Dataset records
★ ★ ★
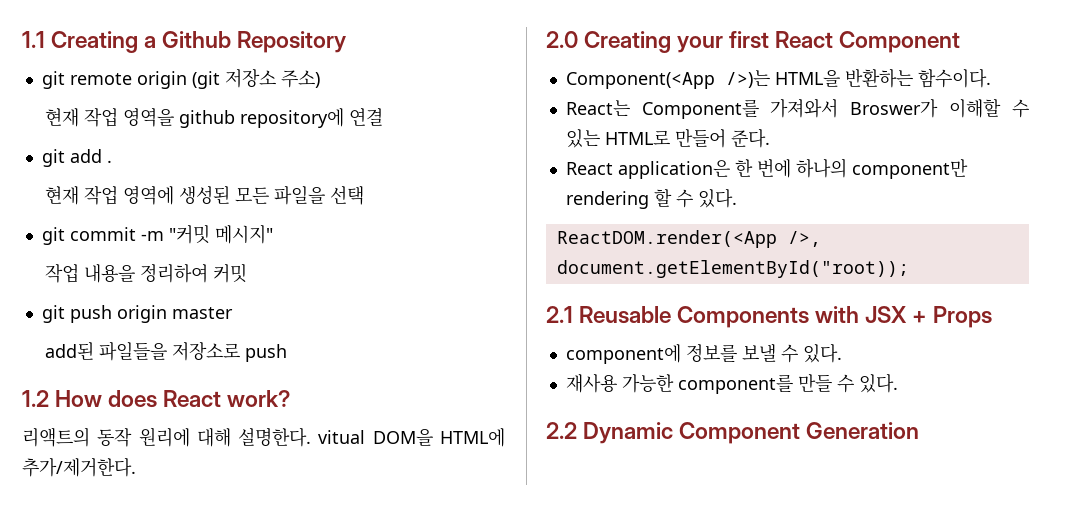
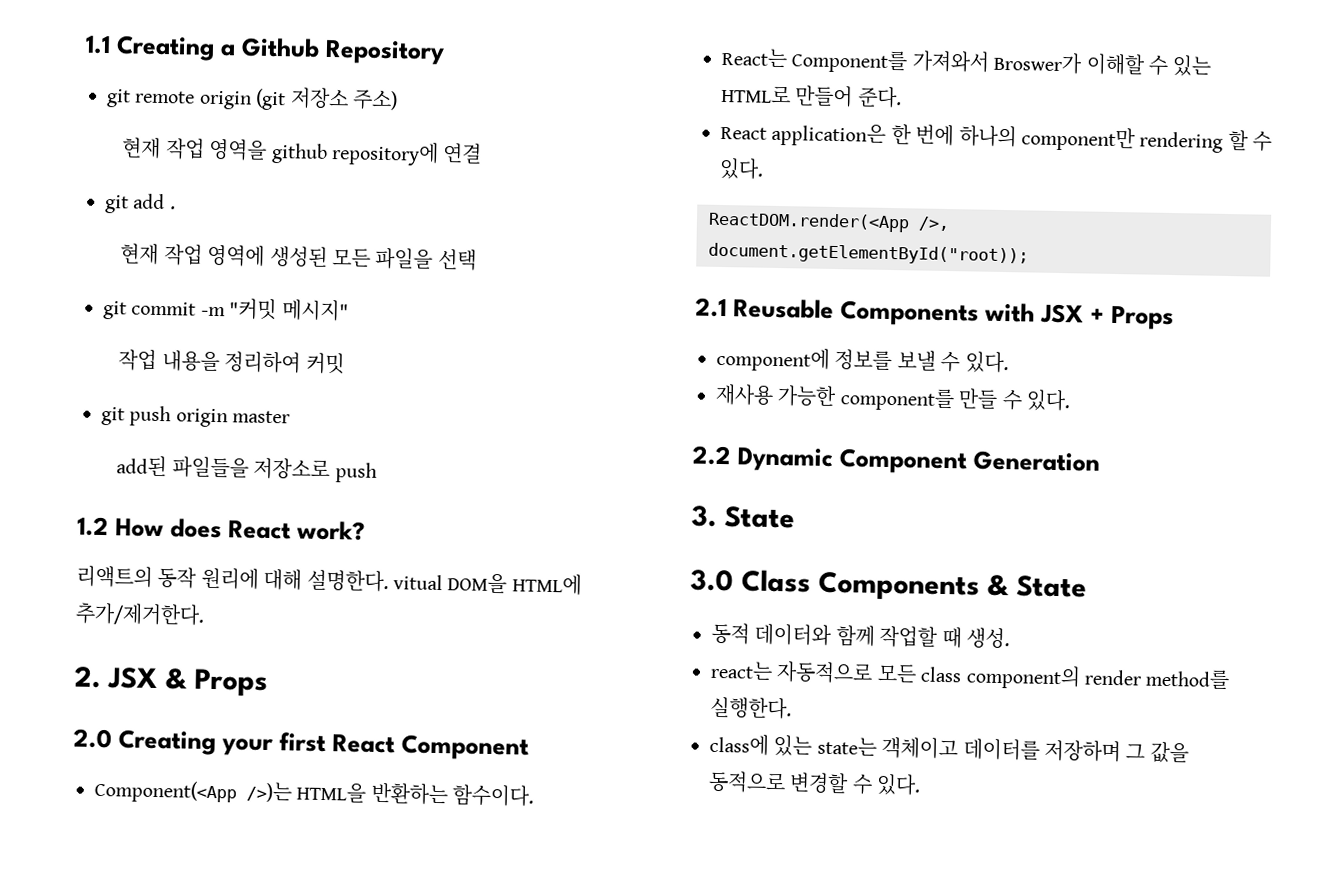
(136, 467) none -> [74,666,268,697] // 2. JSX & Props
(920, 430) none -> [691,505,795,529] [690,569,1087,602] [711,622,1010,649] [710,660,1231,690] [710,696,792,720] [709,733,1189,764] [708,770,922,796] // 3. State // 3.0 Class Components & State // 동적 데이터와 함께 작업할 때 생성. // react는 자동적으로 모든 class component의 render method를 실행한다. // class에 있는 state는 객체이고 데이터를 저장하며 그 값을 동적으로 변경할 수 있다.

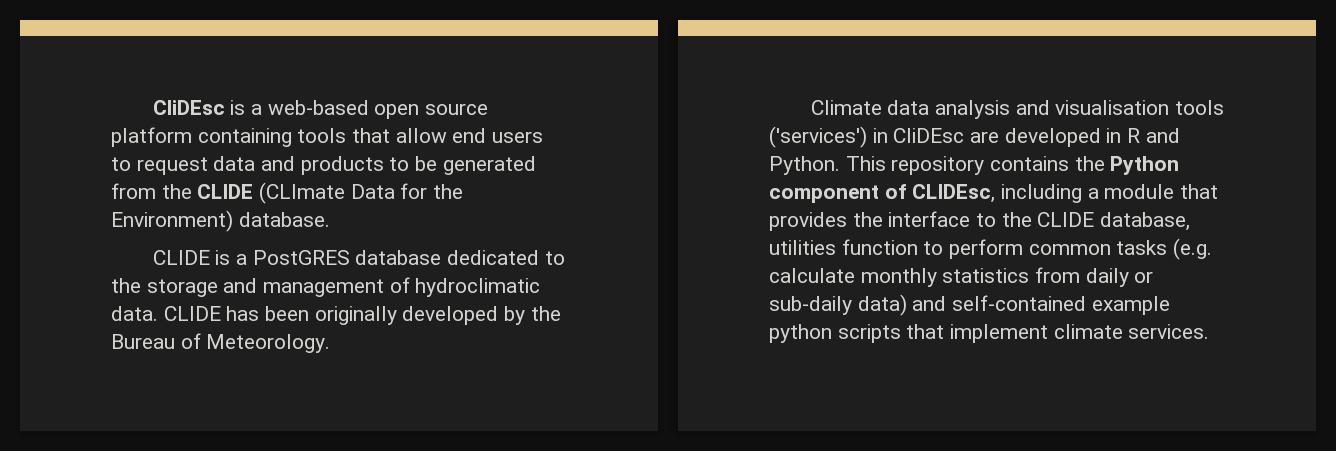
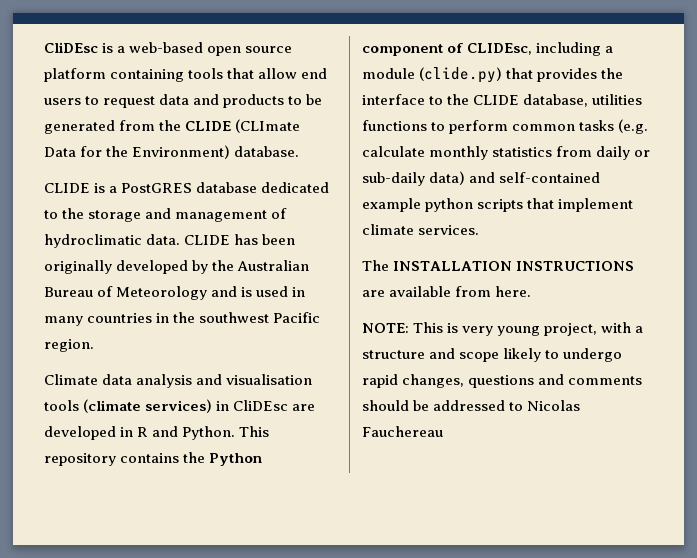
(561, 313) none -> [237,260,310,271] Australian
[206,334,331,353] Meteorology. -> [116,286,306,300] [44,312,321,326] [44,339,94,352] Meteorology and is used in many countries in the southwest Pacific region.
[769,126,867,148] ('services') -> [83,399,213,413] (climate services)
(1175, 191) none -> [419,67,503,83] (clide.py)
[841,239,918,255] function -> [362,120,427,131] functions
(1210, 331) none -> [362,260,635,271] [362,286,532,297] [362,322,644,336] [362,348,623,362] [362,374,643,388] [362,400,581,411] [362,426,443,437] // The INSTALLATION INSTRUCTIONS are available from here. // NOTE: This is very young project, with a structure and scope likely to undergo rapid changes, questions and comments should be addressed to Nicolas Fauchereau

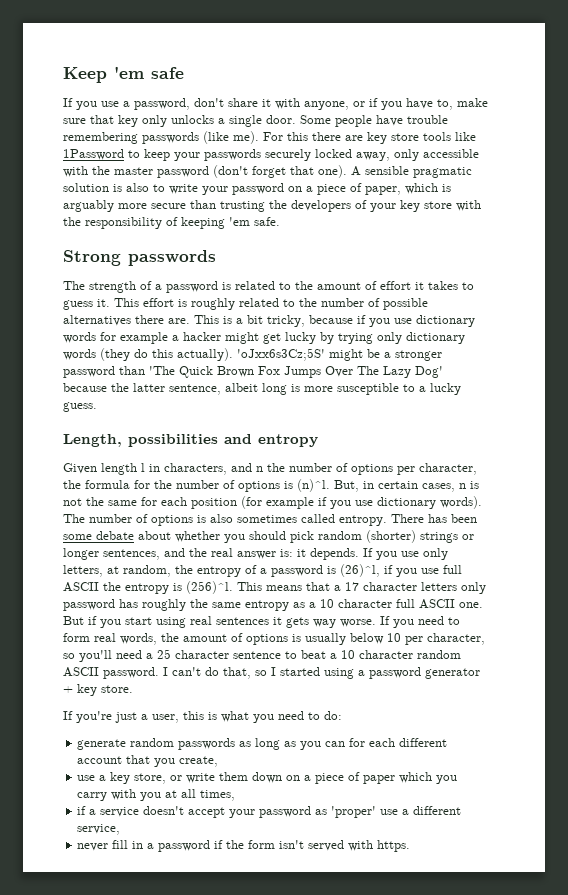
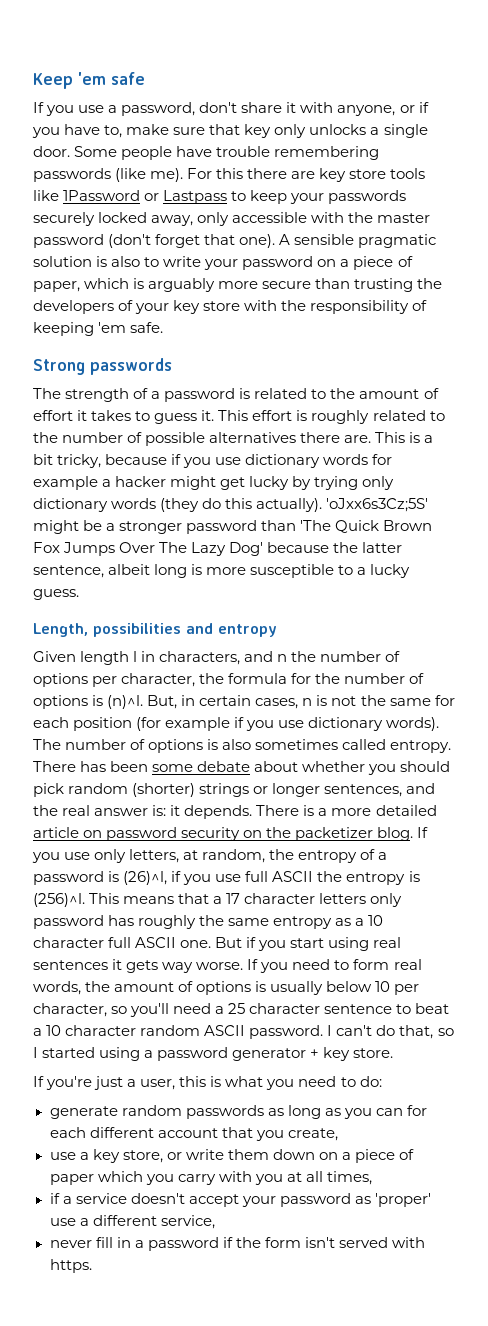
(124, 154) none -> [144,190,228,204] or Lastpass
(359, 554) none -> [256,805,437,816] [33,827,414,841] There is a more detailed article on password security on the packetizer blog.

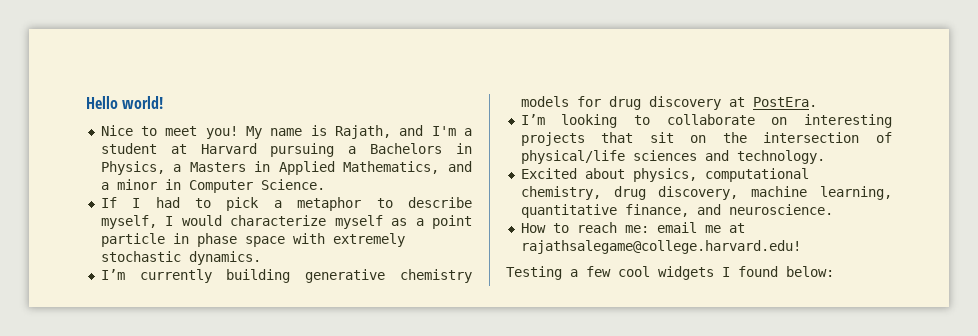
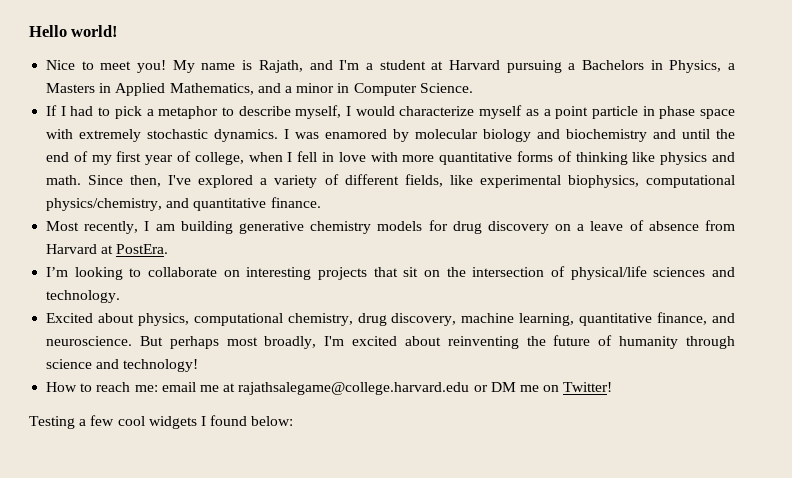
[100,269,212,283] // I’m currently -> [284,129,736,142] [46,151,736,165] [46,174,735,188] [46,197,321,211] [46,221,175,234] I was enamored by molecular biology and biochemistry and until the end of my first year of college, when I fell in love with more quantitative forms of thinking like physics and math. Since then, I've explored a variety of different fields, like experimental biophysics, computational physics/chemistry, and quantitative finance. // Most recently, I am
(721, 103) none -> [555,220,736,231] [46,244,98,254] on a leave of absence from Harvard
(833, 209) none -> [139,335,736,349] [46,359,199,372] But perhaps most broadly, I'm excited about reinventing the future of humanity through science and technology!
[520,240,801,254] rajathsalegame@college.harvard.edu! -> [238,382,613,395] rajathsalegame@college.harvard.edu or DM me on Twitter!

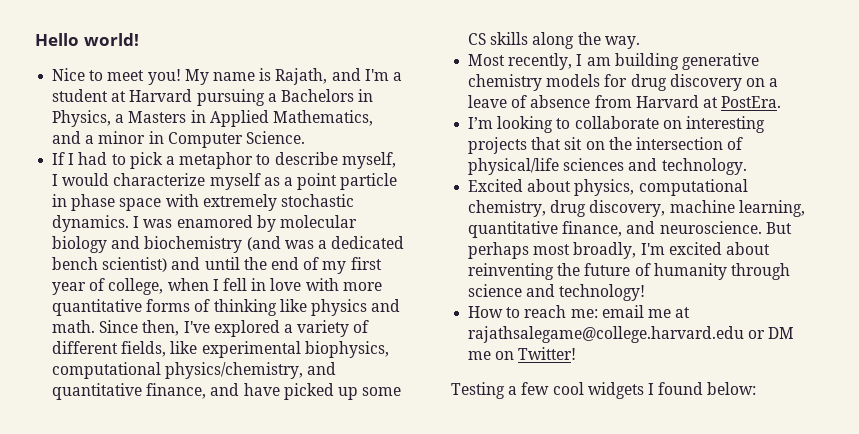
(648, 135) none -> [246,236,405,251] [52,257,168,272] (and was a dedicated bench scientist)
[270,197,321,208] finance. -> [146,383,402,400] [468,32,640,49] finance, and have picked up some CS skills along the way.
★ ★ ★
## Exercise brief
Type out the data above again exactly as written, minus the images.

## Result of this task
(136, 467) none -> [74,666,268,697] // 2. JSX & Props
(920, 430) none -> [691,505,795,529] [690,569,1087,602] [711,622,1010,649] [710,660,1231,690] [710,696,792,720] [709,733,1189,764] [708,770,922,796] // 3. State // 3.0 Class Components & State // 동적 데이터와 함께 작업할 때 생성. // react는 자동적으로 모든 class component의 render method를 실행한다. // class에 있는 state는 객체이고 데이터를 저장하며 그 값을 동적으로 변경할 수 있다.

(561, 313) none -> [237,260,310,271] Australian
[206,334,331,353] Meteorology. -> [116,286,306,300] [44,312,321,326] [44,339,94,352] Meteorology and is used in many countries in the southwest Pacific region.
[769,126,867,148] ('services') -> [83,399,213,413] (climate services)
(1175, 191) none -> [419,67,503,83] (clide.py)
[841,239,918,255] function -> [362,120,427,131] functions
(1210, 331) none -> [362,260,635,271] [362,286,532,297] [362,322,644,336] [362,348,623,362] [362,374,643,388] [362,400,581,411] [362,426,443,437] // The INSTALLATION INSTRUCTIONS are available from here. // NOTE: This is very young project, with a structure and scope likely to undergo rapid changes, questions and comments should be addressed to Nicolas Fauchereau

(124, 154) none -> [144,190,228,204] or Lastpass
(359, 554) none -> [256,805,437,816] [33,827,414,841] There is a more detailed article on password security on the packetizer blog.

[100,269,212,283] // I’m currently -> [284,129,736,142] [46,151,736,165] [46,174,735,188] [46,197,321,211] [46,221,175,234] I was enamored by molecular biology and biochemistry and until the end of my first year of college, when I fell in love with more quantitative forms of thinking like physics and math. Since then, I've explored a variety of different fields, like experimental biophysics, computational physics/chemistry, and quantitative finance. // Most recently, I am
(721, 103) none -> [555,220,736,231] [46,244,98,254] on a leave of absence from Harvard
(833, 209) none -> [139,335,736,349] [46,359,199,372] But perhaps most broadly, I'm excited about reinventing the future of humanity through science and technology!
[520,240,801,254] rajathsalegame@college.harvard.edu! -> [238,382,613,395] rajathsalegame@college.harvard.edu or DM me on Twitter!

(648, 135) none -> [246,236,405,251] [52,257,168,272] (and was a dedicated bench scientist)
[270,197,321,208] finance. -> [146,383,402,400] [468,32,640,49] finance, and have picked up some CS skills along the way.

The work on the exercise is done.